=== MATERIAL FOR THIS TASK ===
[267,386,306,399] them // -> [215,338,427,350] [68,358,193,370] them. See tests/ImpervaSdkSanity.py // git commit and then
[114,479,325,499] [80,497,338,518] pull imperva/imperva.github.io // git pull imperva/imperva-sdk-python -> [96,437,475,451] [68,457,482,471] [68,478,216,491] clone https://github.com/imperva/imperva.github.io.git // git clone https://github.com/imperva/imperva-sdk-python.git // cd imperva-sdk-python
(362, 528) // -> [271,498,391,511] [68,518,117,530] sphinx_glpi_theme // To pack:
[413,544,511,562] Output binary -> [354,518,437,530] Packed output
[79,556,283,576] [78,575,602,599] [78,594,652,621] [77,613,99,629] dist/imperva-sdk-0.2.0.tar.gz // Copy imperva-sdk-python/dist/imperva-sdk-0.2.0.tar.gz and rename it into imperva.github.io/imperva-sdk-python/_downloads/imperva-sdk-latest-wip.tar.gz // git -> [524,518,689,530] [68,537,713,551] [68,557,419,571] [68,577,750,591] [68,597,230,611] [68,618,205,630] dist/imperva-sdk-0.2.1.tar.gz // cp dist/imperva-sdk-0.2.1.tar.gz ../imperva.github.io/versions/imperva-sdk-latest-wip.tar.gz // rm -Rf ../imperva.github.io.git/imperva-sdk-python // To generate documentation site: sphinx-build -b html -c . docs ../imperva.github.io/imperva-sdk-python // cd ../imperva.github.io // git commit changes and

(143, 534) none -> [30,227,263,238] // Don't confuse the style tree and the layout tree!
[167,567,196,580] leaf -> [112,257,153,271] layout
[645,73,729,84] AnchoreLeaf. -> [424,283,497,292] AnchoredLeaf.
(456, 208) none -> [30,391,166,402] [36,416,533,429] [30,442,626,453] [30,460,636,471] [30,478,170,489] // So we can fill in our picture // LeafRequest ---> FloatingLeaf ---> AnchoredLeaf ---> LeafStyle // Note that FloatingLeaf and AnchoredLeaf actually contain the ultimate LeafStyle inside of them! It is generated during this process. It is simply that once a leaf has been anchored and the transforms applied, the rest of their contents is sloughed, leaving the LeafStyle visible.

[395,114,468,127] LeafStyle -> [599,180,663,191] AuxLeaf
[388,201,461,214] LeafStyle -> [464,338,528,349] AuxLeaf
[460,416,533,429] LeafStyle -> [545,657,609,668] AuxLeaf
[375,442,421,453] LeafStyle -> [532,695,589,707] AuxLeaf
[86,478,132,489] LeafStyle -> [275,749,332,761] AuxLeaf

=== EXERCISE BRIEF ===
Extract all lines from the material above that include the word "none".

=== SOLUTION FOR THIS TASK ===
(143, 534) none -> [30,227,263,238] // Don't confuse the style tree and the layout tree!
(456, 208) none -> [30,391,166,402] [36,416,533,429] [30,442,626,453] [30,460,636,471] [30,478,170,489] // So we can fill in our picture // LeafRequest ---> FloatingLeaf ---> AnchoredLeaf ---> LeafStyle // Note that FloatingLeaf and AnchoredLeaf actually contain the ultimate LeafStyle inside of them! It is generated during this process. It is simply that once a leaf has been anchored and the transforms applied, the rest of their contents is sloughed, leaving the LeafStyle visible.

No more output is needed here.